Molecular Evidence for Chromosome Transfer Between Biotypes of Colletotrichum gloeosporioides. Andrew M. Masel. Cooperative Research Centre for Tropical Plant Pathology, John Hines Building, The University of Queensland, Brisbane, 4072, Australia. Chaozu He, Agnieszka M. Poplawski, John A. G. Irwin, John M. Manners Cooperative Research Centre for Tropical Plant Pathology, John Hines Building, The University of Queensland, Brisbane, 4072, Australia. MPMI 9:339-348. Accepted 14 February 1996. Copyright 1996 The American Phytopathological Society.

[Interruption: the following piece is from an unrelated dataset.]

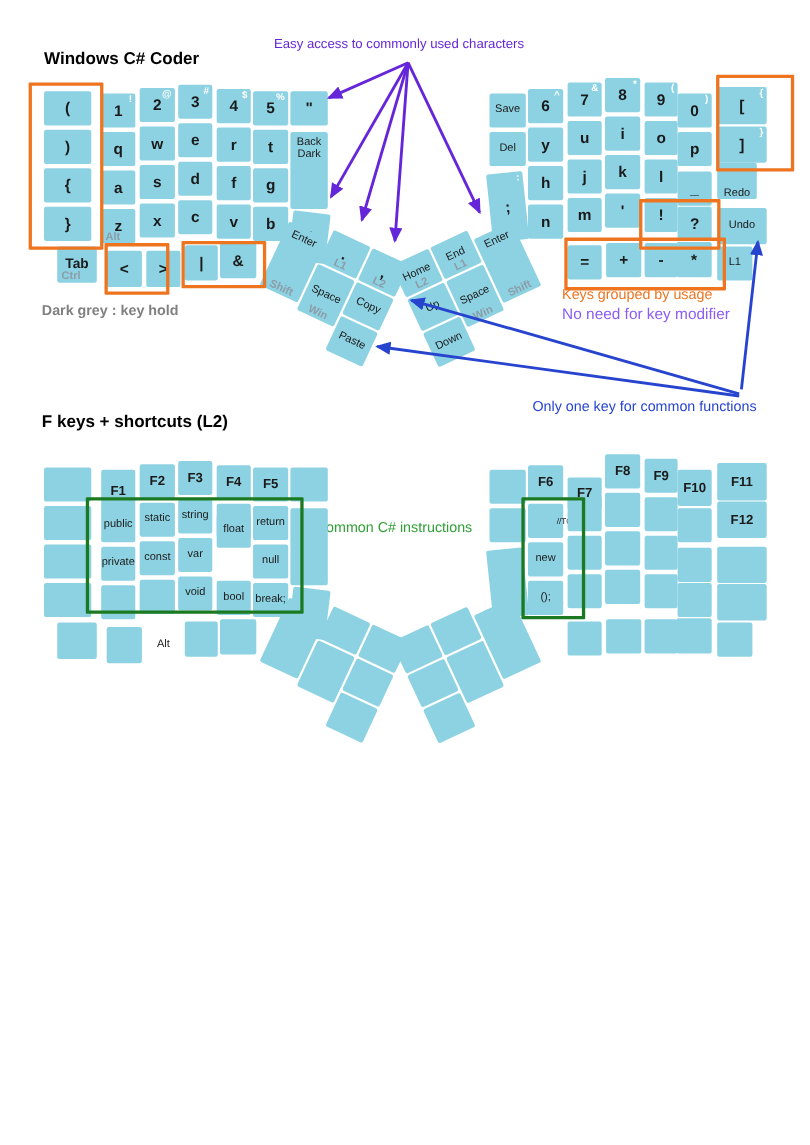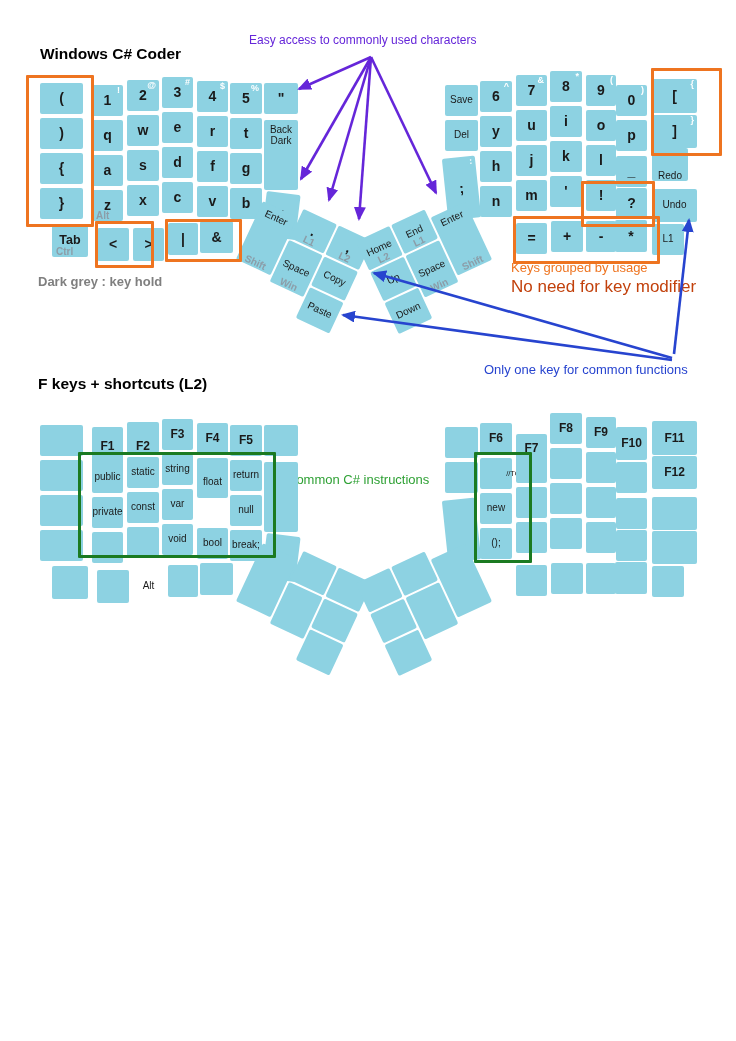"No need for key modifier" div.txt { color: #c2410c -> #8b5cf6; font-size: 17px -> 14px }
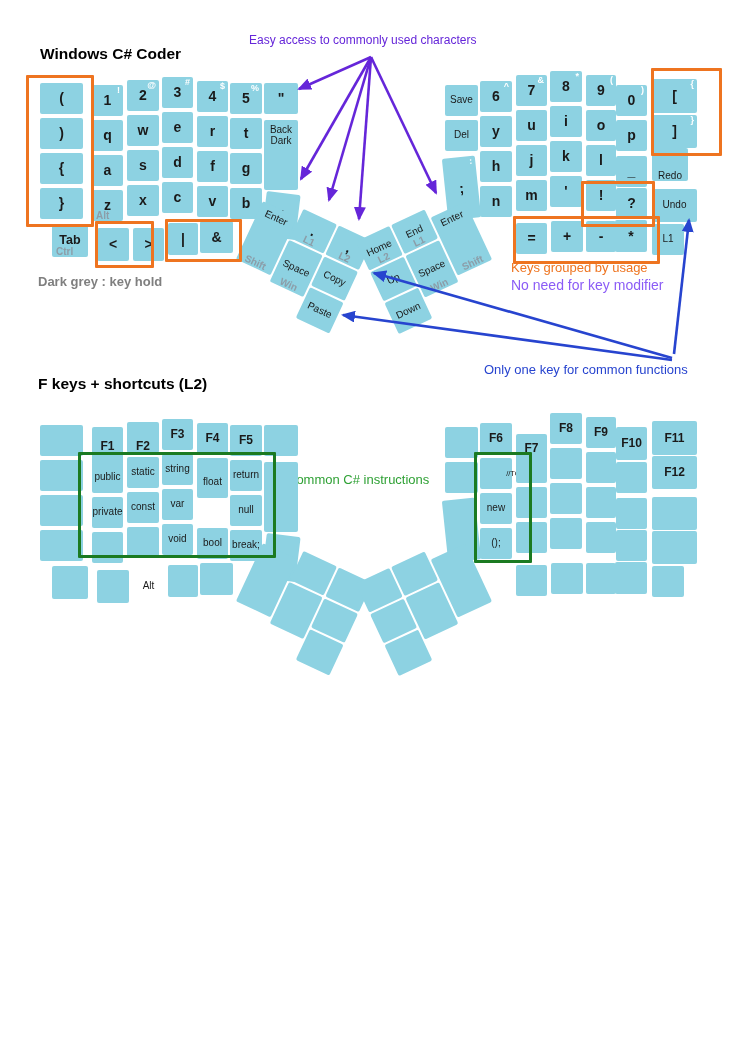"F2" div.key { align-items: flex-end -> none }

Two genetically distinct biotypes (A and B) of Colletotrichum gloeosporioides that cause different anthracnose diseases on the legumes of Stylosanthes spp. have been identified in Australia. All virulent isolates of these biotypes are anamorphic. Laboratory pairings of nitrate reductase (nit) mutants representing the two biotypes indicated that biotypes A and B form separate vegetative compatibility groups (VCGs). We have investigated the mechanisms leading to a major karyotype polymorphism in this fungus. All biotype A isolates studied to date carry a 2-Mb chromosome while some biotype B isolates carry an apparently dispensable but homologous 1.2-Mb chromosome. A biotype B-like field isolate termed Bx was recently obtained from 5. guianensis in Northern Australia. The Bx isolate was shown to carry two homologous chromosomes, 1.2 Mb and 2 Mb in size. These two chromosomes lacked two repeat sequences that were present on other chromosomes in biotype B and these repeats appeared to be monomorphic in biotype B and Bx. This suggests the 1.2-Mb and 2-Mb chromosomes may be recent additions to the Bx genome. Analysis of the DNA sequence organization of the 2-Mb and 1.2-Mb chromosomes in Bx by means of chromosome-specific DNA markers indicated that these chromosomes were each identical to the 2-Mb and 1.2-Mb sized homologous chromosomes in biotype A and some biotype B isolates, respectively. Extensive analysis of the rest of the genome of Bx by restriction fragment length polymorphisms, random amplified polymorphic DNAs, and minichromosome profiling indicated that the background genome of Bx was like that of biotype B. No other biotype A-like markers outside of the 2-Mb chromosome were identified in Bx. Pairing of nit mutants indicated that Bx was part of the biotype B VCG. The results therefore indicate that a dispensable 2-Mb chromosome in the biotype B isolate Bx most probably originated by a relatively recent "horizontal" transfer from biotype A. The results suggest that the occasional transfer of specific chromosomes may occur between apparently genetically isolated clonal lines of asexual pathogens.

Additional Keywords: genetic variation, horizontal gene transfer, karyotype polymorphisms.